What if one user really wants to browse around the world and explore the map. I remember spending half an hour in Google Earth desktop, just exploring around interesting places.

I think referer based limits are better, this way I can ask high users to please choose self-hosting instead of the public instance.

toast0•6m ago

Limiting by referrer is probably the right first step. (And changing the front page text)

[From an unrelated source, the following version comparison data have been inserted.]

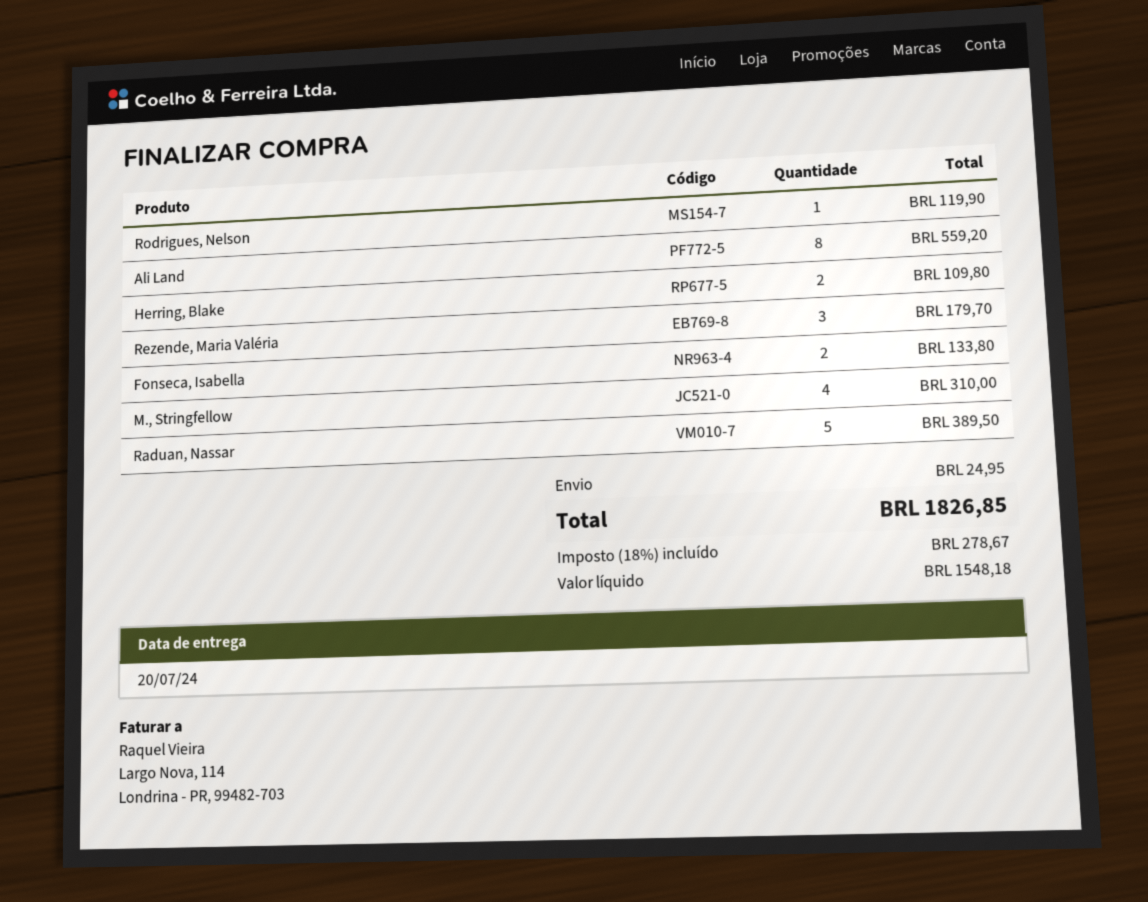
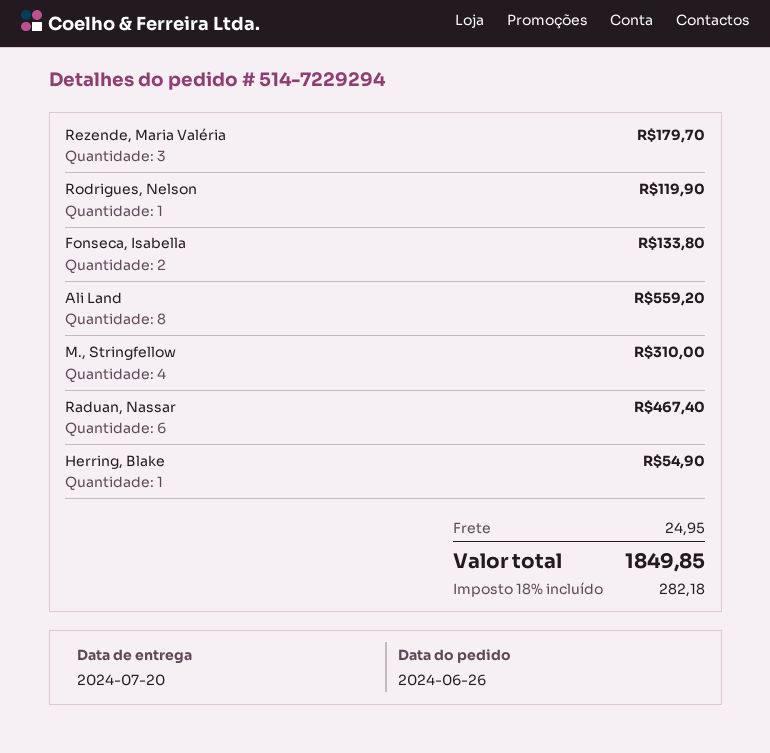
Herring, Blake: 2 for 109.80 -> 1 for 54.90
Raduan, Nassar: 5 for 389.50 -> 6 for 467.40
tax: 18% = 278.67 -> 18% = 282.18
total: 1826.85 -> 1849.85

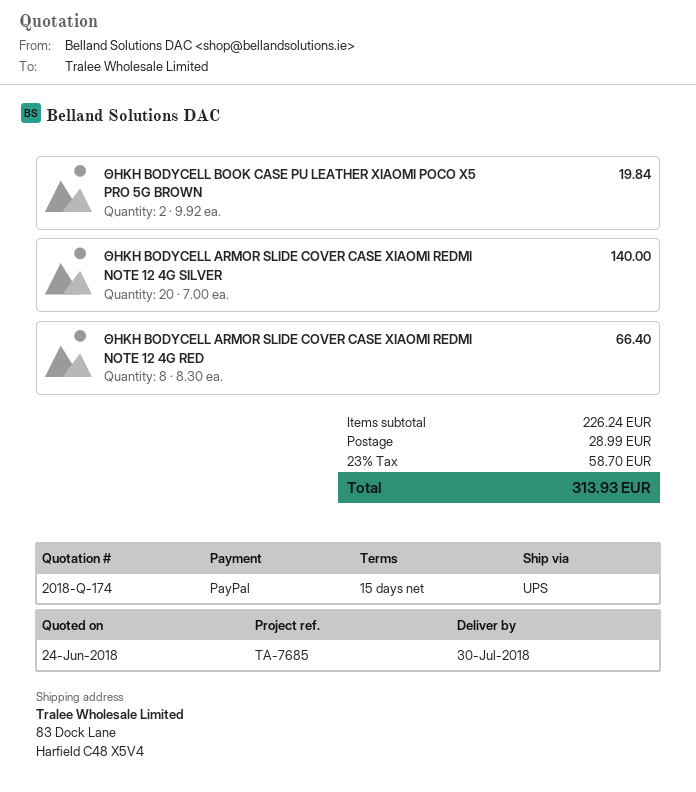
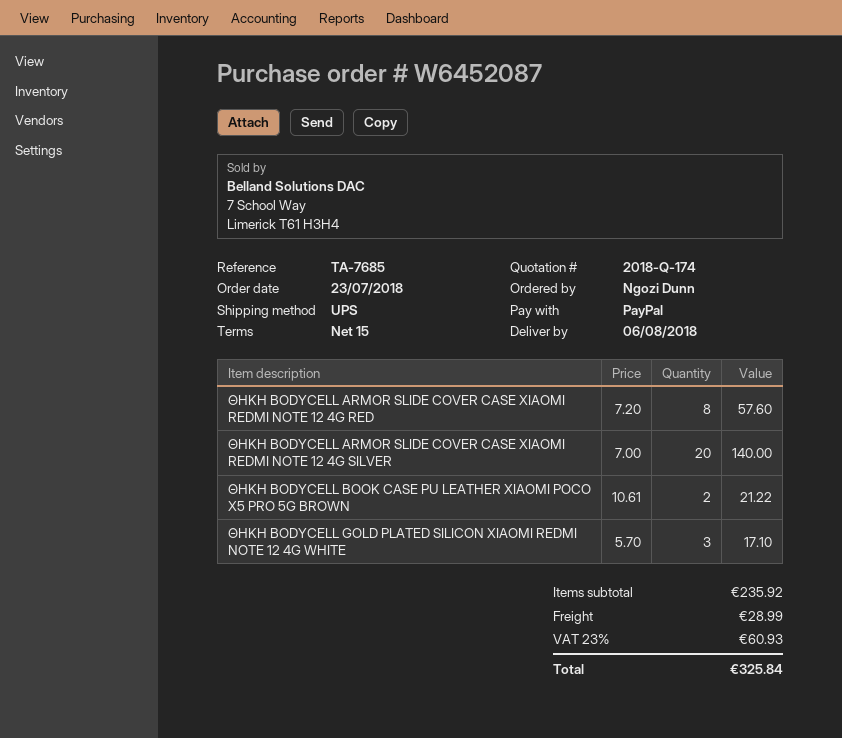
delivery date: 2018-07-30 -> 2018-08-06
ΘΗΚΗ BODYCELL BOOK CASE PU LEATHER XIAOMI POCO X5 PRO 5G BROWN: 2 x 9.92 = 19.84 -> 2 x 10.61 = 21.22
ΘΗΚΗ BODYCELL ARMOR SLIDE COVER CASE XIAOMI REDMI NOTE 12 4G RED: 8 x 8.30 = 66.40 -> 8 x 7.20 = 57.60
ΘΗΚΗ BODYCELL GOLD PLATED SILICON XIAOMI REDMI NOTE 12 4G WHITE: none -> 3 x 5.70 = 17.10
subtotal: 226.24 -> 235.92
tax: 23% = 58.70 -> 23% = 60.93
total: 313.93 -> 325.84

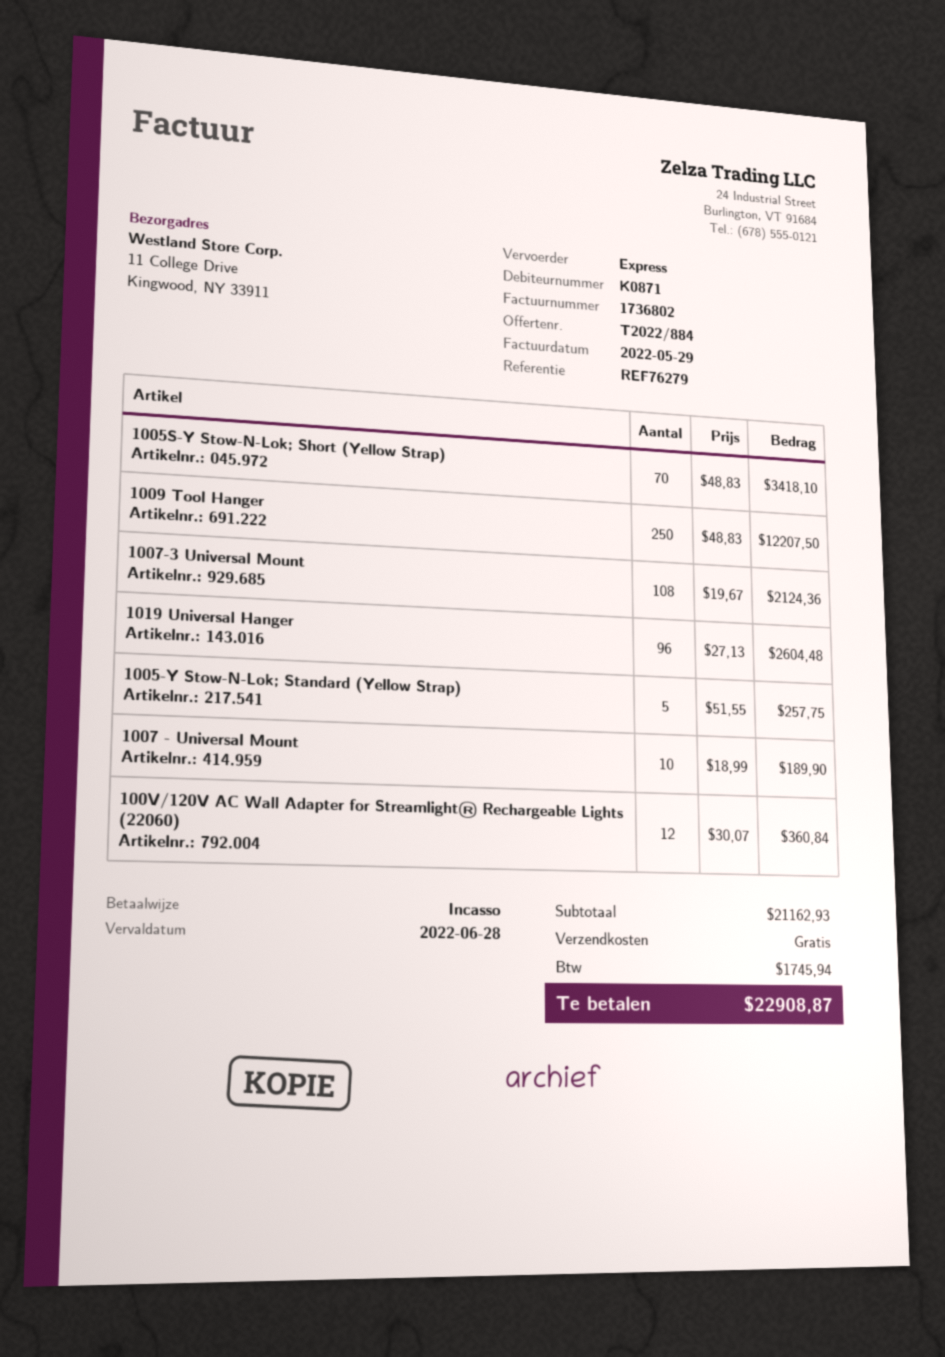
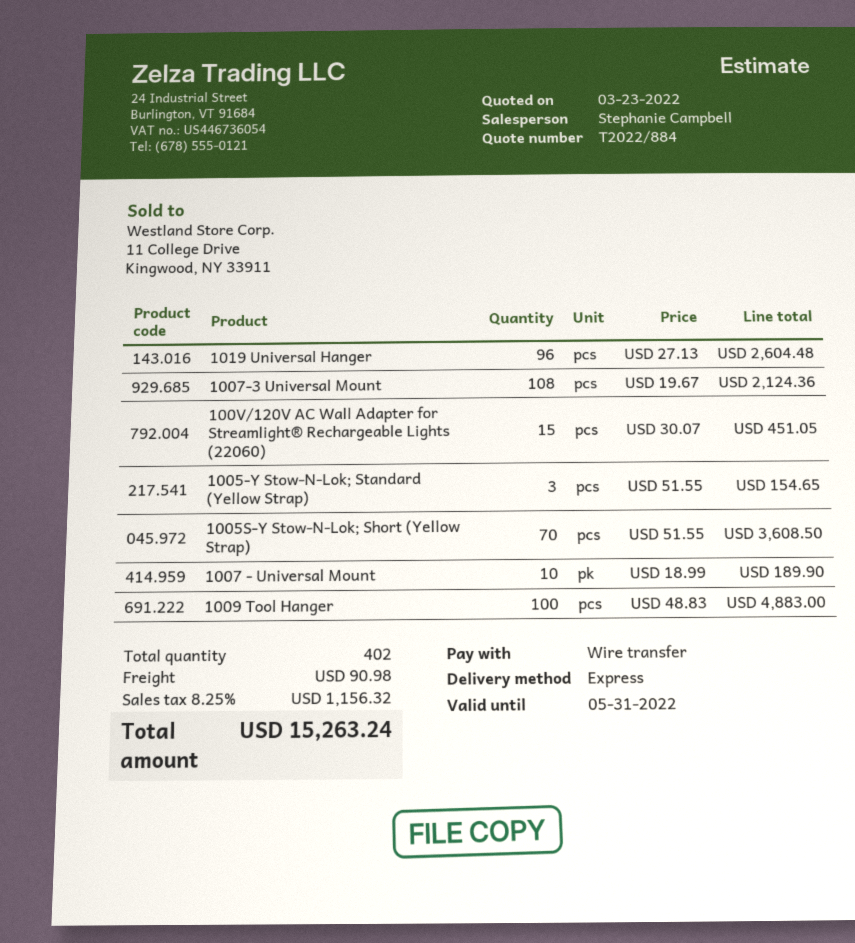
payment method: direct debit -> bank transfer
1005S-Y Stow-N-Lok; Short (Yellow Strap): 70 x 48.83 = 3418.10 -> 70 x 51.55 = 3608.50
1009 Tool Hanger: 250 x 48.83 = 12207.50 -> 100 x 48.83 = 4883.00
1005-Y Stow-N-Lok; Standard (Yellow Strap): 5 x 51.55 = 257.75 -> 3 x 51.55 = 154.65
100V/120V AC Wall Adapter for Streamlight® Rechargeable Lights (22060): 12 x 30.07 = 360.84 -> 15 x 30.07 = 451.05
shipping: 0.00 -> 90.98
tax: 1745.94 -> 1156.32
total: 22908.87 -> 15263.24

You want to track usage by the site, not the person, because you can ask a site to change usage patterns in a way you can't really ask a site's users. Maybe a per IP limit makes sense too, but you wouldn't want them low enough that it would be effective for something like this.

jspiner•2h ago

The cache hit rate is amazing. Is there something you implemented specifically for this?

hyperknot•2h ago

Yes, I designed the whole path structure / location blocks with caching in mind. Here is the generated nginx.conf, if you are interested:

https://github.com/hyperknot/openfreemap/blob/main/docs/asse...

rtaylorgarlock•2h ago

Is it always/only 'laziness' (derogatory, i know) when caching isn't implemented by a site like wplace.live ? Why wouldn't they save openfreemap all the traffic when a caching server on their side presumably could serve tiles almost as fast or faster than openfreemap?

VladVladikoff•1h ago

I actually have a direct answer for this: priorities. I run a fairly popular auction website and we have map tiles via stadia maps. We spend about $80/month on this service for our volume. We definitely could get this cost down to a lower tier by caching the tiles and serving them from our proxy. However we simply haven’t yet had the time to work on this, as there is always some other task which is higher priority.

markerz•1h ago

It looks like a fun website, not a for-profit website. The expectations and focus of fun websites is more to just get it working than to handle the scale. It sounds like their user base exploded overnight, doubling every 14 hours or so. It also sounds like it’s other a solo dev or a small group based on the maintainers wording.

hyperknot•1h ago

We are talking about an insane amount of data here. It was 56 Gbit/s (or 56 x 1 Gbit servers 100% saturated!). This is not something a "caching server" could handle. We are talking on the order of CDN networks, like Cloudflare, to be able to handle this.

wyager•1h ago

> or 56 x 1 Gbit servers 100% saturated

Presumably a caching server would be 10GbE, 40GbE, or 100GbE

56Gbit/sec of pre-generated data is definitely something that you can handle from 1 or 2 decent servers, assuming each request doesn't generate a huge number of random disk reads or something

ndriscoll•1h ago

I'd be somewhat surprised if nginx couldn't saturate a 10Gbit link with an n150 serving static files, so I'd expect 6x $200 minipcs to handle it. I'd think the expensive part would be the hosting/connection.

toast0•52m ago

Why should they when openfreemap is behind a CDN and their home page says things like:

> Using our public instance is completely free: there are no limits on the number of map views or requests. There’s no registration, no user database, no API keys, and no cookies. We aim to cover the running costs of our public instance through donations.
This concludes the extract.